LA CORRUPCIÓN
Para hacerse rico en aquella España, la mejor vía era la política. ¿Es algo sistémico en nosotros? Diría que no
LOS expertos atribuyen la caída del Imperio Romano no a la invasión de los bárbaros, sino al abandono de los romanos de aquellas virtudes que hicieron de un poblacho a orillas del Tíber uno de los hitos de la Historia. A saber, la sobriedad, constancia, diligencia y respeto a las leyes, que esparcirían por su imperio, educando a tribus primitivas hasta darles la ciudadanía romana. Algo que no ha hecho ningún otro imperio.
Lo malo es que los romanos sustituyeron tales virtudes por vicios. Ya no araban con la espada al cinto para defenderse del enemigo. Preferían dejar las tareas penosas a esclavos y encargaban su defensa a «bárbaros», hasta que casi todos sus generales tenían nombre germánicos. Con el gran público contentándose con el «pan y circo». Hasta que llegó el bárbaro de verdad y se los comió crudos.

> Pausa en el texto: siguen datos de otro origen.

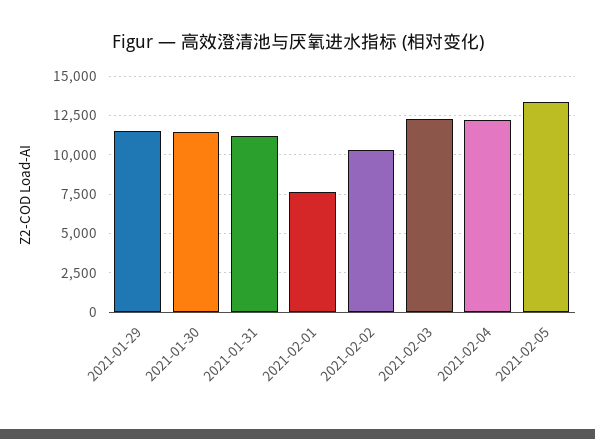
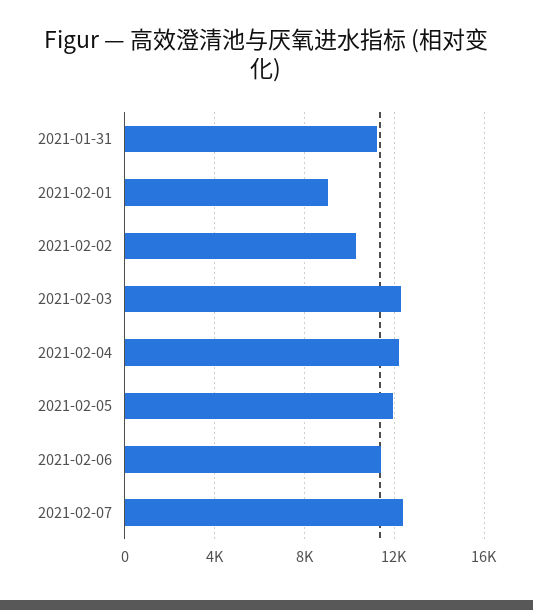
2021-01-29: 11500 -> none
2021-01-30: 11500 -> none
2021-02-01: 7500 -> 9000
2021-02-05: 13500 -> 12000
2021-02-06: none -> 11500
2021-02-07: none -> 12500

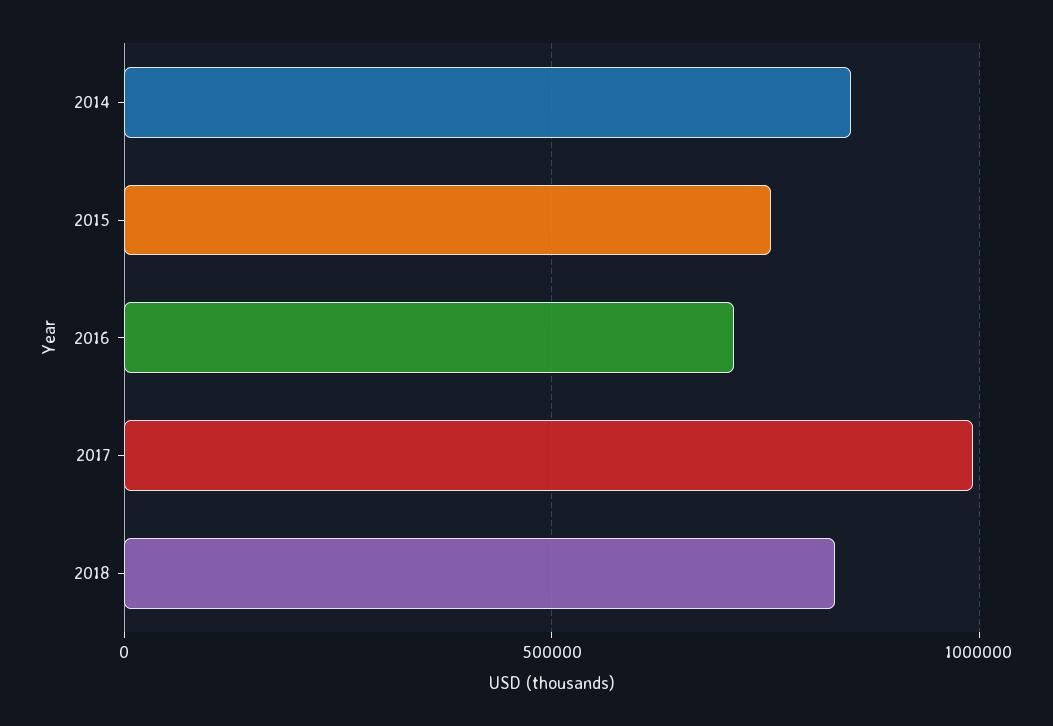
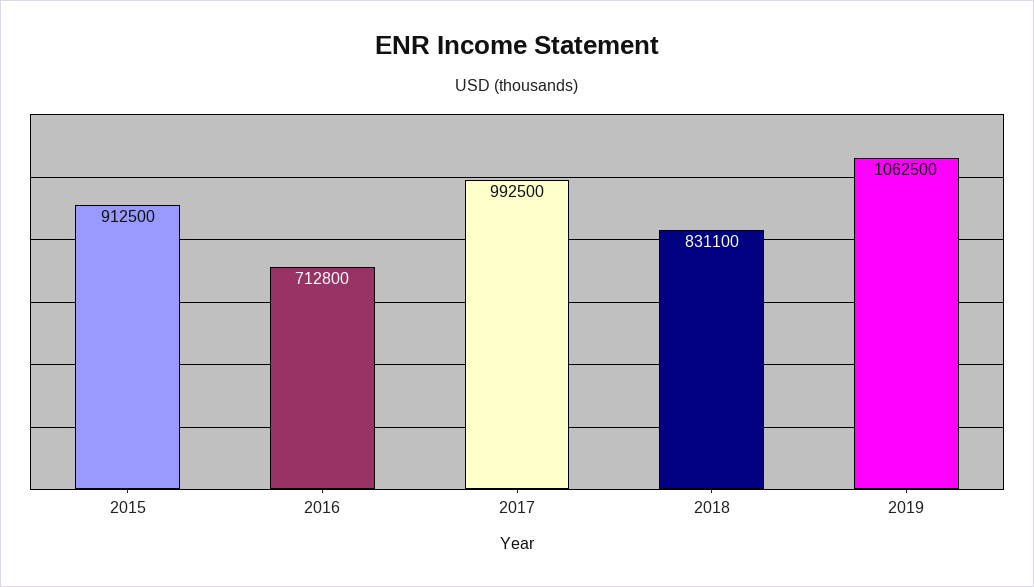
2014: 850000 -> none
2015: 750000 -> 912500
2019: none -> 1062500

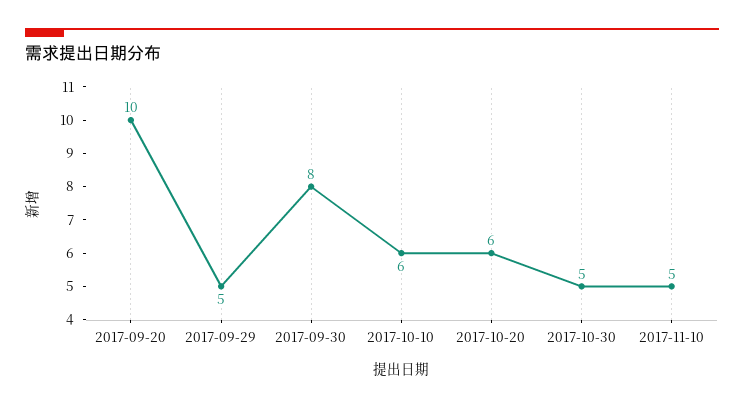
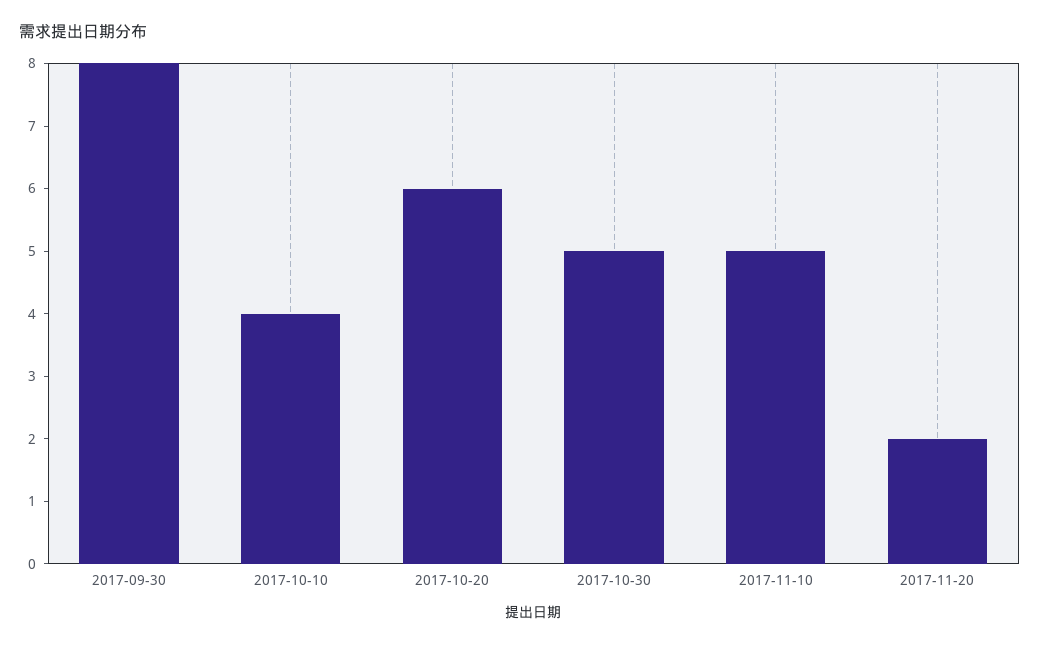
2017-09-20: 10 -> none
2017-09-29: 5 -> none
2017-10-10: 6 -> 4
2017-11-20: none -> 2

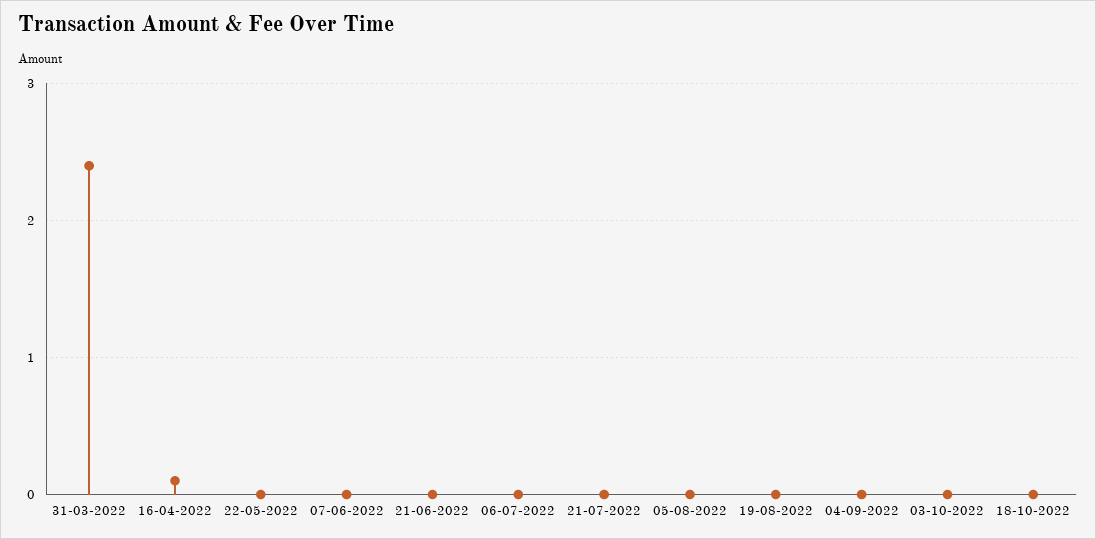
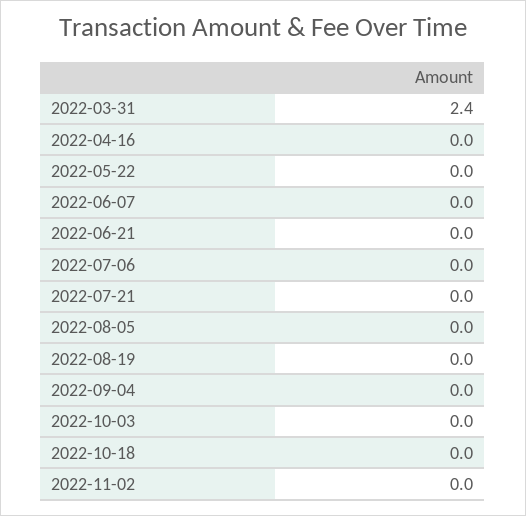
16-04-2022: 0.1 -> 0
2022-11-02: none -> 0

Algo parecido ocurrió con nuestra Transición. A un país como el nuestro, que tuvo un gran imperio, pero apenas Ilustración y llegó tarde a las revoluciones burguesa e industrial, con guerras de religión (las carlistas) en el siglo XIX, y una tremenda civil en el XX, no se le daban posibilidades de incorporarse a la Europa que emergía bajo el patrocinio norteamericano tras la II Guerra Mundial. Sin embargo, lo consiguió, hablándose de milagro político español, como del económico alemán. Fue un éxito, incluso con imitadores: la Perestroika de Gorbachov, por ejemplo. Pero hubo también errores, que se agrandan conforme pasaba el tiempo. El primero, dar a los partidos, prohibidos por Franco, el poder ejecutivo, legislativo y parte del judicial. Y si el poder corrompe, el poder casi absoluto corrompe casi absolutamente. Para hacerse rico en aquella España, la mejor vía era la política. Dos ejemplos: la concejalía de vivienda en los ayuntamientos era una mina de oro. Y se decidió gravar el 55 por ciento a quienes ganaban más de once millones de pesetas al año, dejando en esa cifra el sueldo de los ministros, aparte de las ventajas tanto personales como del cargo. Quevedo ya las enumeró en su «Memorial al Rey».
¿Es algo sistémico en nosotros? Diría que no, aunque temo equivocarme. Pero lo atribuyo al desconocimiento de lo que es la democracia. Solemos confundirla con su ritual, elecciones, libertad, cámaras y, sobre todo, derechos. Cuando es, ante todo, deberes, de los que nunca hablamos y, de poder, no cumplimos. Sin que esté mal visto. Tanto el pícaro como el bandido generoso son personajes populares. Sin ser precisamente sociales. Vean a Bárcenas. Su última salida es que negoció con dos personajes próximos al nuevo PP enterrar el hacha de guerra. ¿No es eso ya delito? Dicen que la mentira tiene las patas cortas. Las de Bárcenas ni siquiera tienen patas. Sólo cara.